Pruning Method Classification

  1. Gradient-Based Methods: SNIP, GraSP, SynFlow, etc., requiring gradient information and retraining
  2. One-Shot Pruning Methods: SparseGPT, Wanda, etc., requiring no retraining but with limited performance
  3. Layer-Adaptive Methods: OWL, AlphaPruning, etc., allocating different sparsity rates to different layers

TRIM's Positioning

TRIM is the first method to perform dimension-level sparsity allocation within layers, filling the gap in fine-grained control of existing methods.

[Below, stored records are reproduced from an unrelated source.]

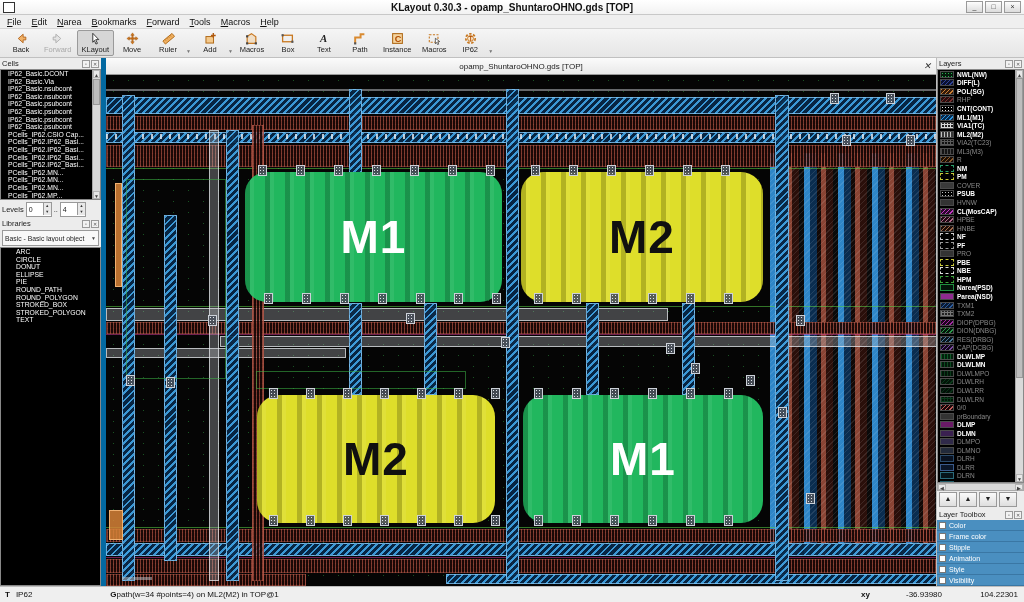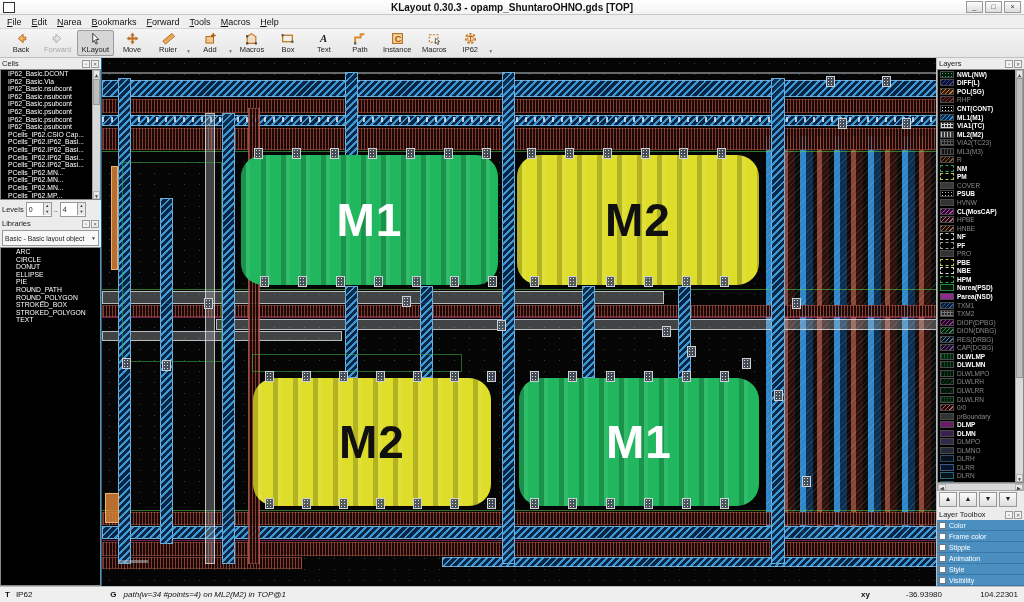"Cells" #left-panel { border-right: 1px solid #0369a1 -> 5px solid #0369a1 }
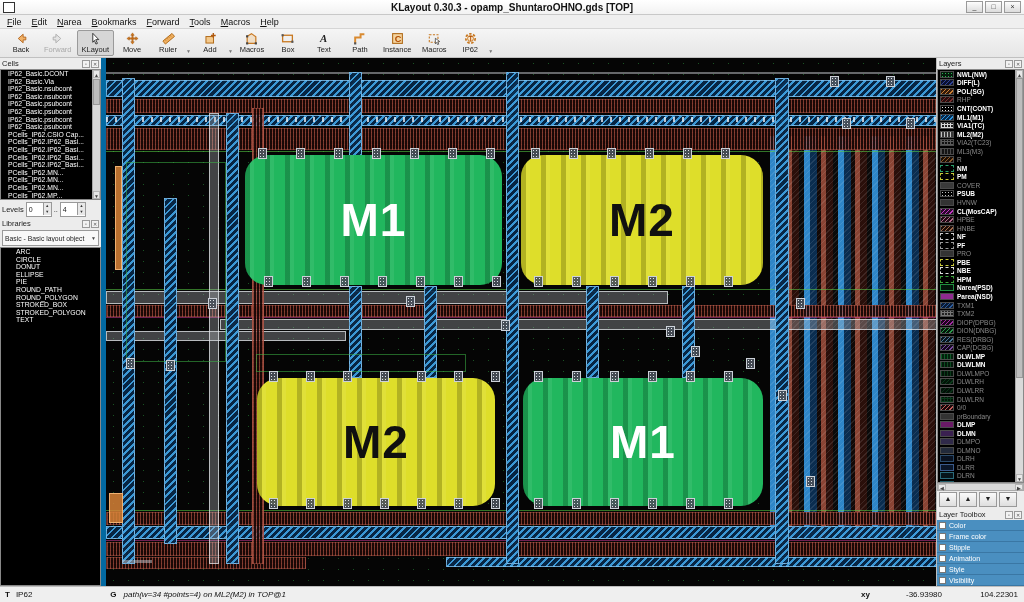"opamp_ShuntaroOHNO.gds [TOP]" div { html: none -> <div> <div>opamp_ShuntaroOHNO.gds [TOP]</div> <div>✕</div> </div> }
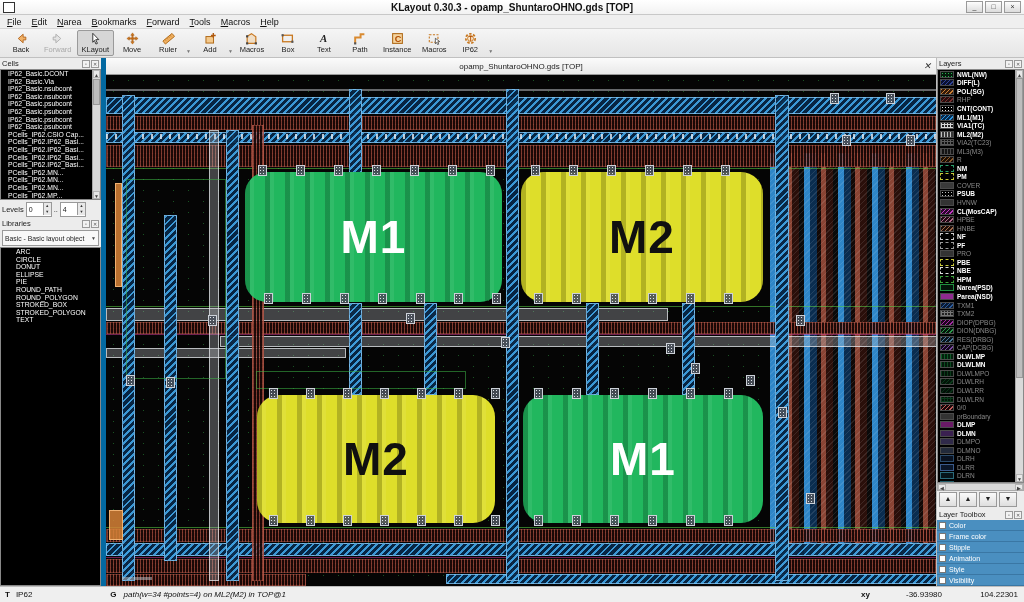"path(w=34 #points=4) on ML2(M2) in" #sb-msg { font-style: italic -> none; margin-left: 7px -> none }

Conclusions and Discussion

Main Conclusions

  1. Necessity of Dimension-Level Sparsity Allocation: At extreme sparsity levels, fine-grained control is crucial for maintaining model performance
  2. Effectiveness of Quality Variance Minimization: Balancing quality degradation across dimensions significantly enhances overall performance
  3. Method Generalizability: TRIM integrates with multiple existing pruning algorithms, demonstrating good extensibility

Limitations

  1. Complexity of Learning Rate Selection: Layers with concentrated outliers require negative learning rates, increasing hyperparameter tuning complexity
  2. Unstructured Sparsity: Current method does not directly support structured sparsity patterns like n:m
  3. Computational Overhead: Iterative process adds approximately 8% runtime overhead

Future Directions

  1. Structured Sparsity Support: Extend TRIM to support hardware-friendly sparsity patterns
  2. Automatic Learning Rate Selection: Develop adaptive mechanisms to reduce hyperparameter tuning requirements
  3. Theoretical Analysis: Establish theoretical frameworks for dimension importance and pruning sensitivity

In-Depth Evaluation

Strengths

  1. Strong Novelty: First to propose dimension-level sparsity allocation with innovative approach
  2. Comprehensive Experiments: Validates method effectiveness across multiple model families and tasks
  3. Theoretical Support: In-depth analysis reveals fundamental reasons for method effectiveness
  4. High Practical Value: Plug-and-play design facilitates easy integration into existing systems

Weaknesses

  1. Method Complexity: Increases algorithmic complexity and hyperparameters compared to baseline methods
  2. Hardware Adaptability: Unstructured sparsity limits acceleration effects on specialized hardware
  3. Insufficient Theoretical Analysis: Lacks theoretical guarantees for optimal sparsity allocation

Impact

  1. Academic Contribution: Provides new research directions for LLM pruning
  2. Practical Value: Significant for deploying large models in resource-constrained environments
  3. Reproducibility: Open-source code facilitates subsequent research

Applicable Scenarios

  1. Extreme Sparsity Requirements: Particularly suitable for scenarios requiring >70% sparsity
  2. Resource-Constrained Environments: Edge devices, mobile platforms, and other computationally limited settings
  3. Research Purposes: Provides new benchmarks and insights for pruning algorithm research

References

The paper cites important works in the pruning domain, including:

  • Classical pruning methods: Le Cun et al. (1989), Han et al. (2015)
  • Modern LLM pruning: Sun et al. (2024) Wanda, Frantar and Alistarh (2023) SparseGPT
  • Layer-adaptive methods: Yin et al. (2024) OWL, Lu et al. (2024) AlphaPruning

Summary: TRIM significantly improves LLM pruning performance at extreme sparsity levels by introducing dimension-level sparsity allocation. This method possesses important theoretical value and practical significance, opening new research directions in large model compression. Despite certain limitations, its innovation and effectiveness make it an important contribution to the field.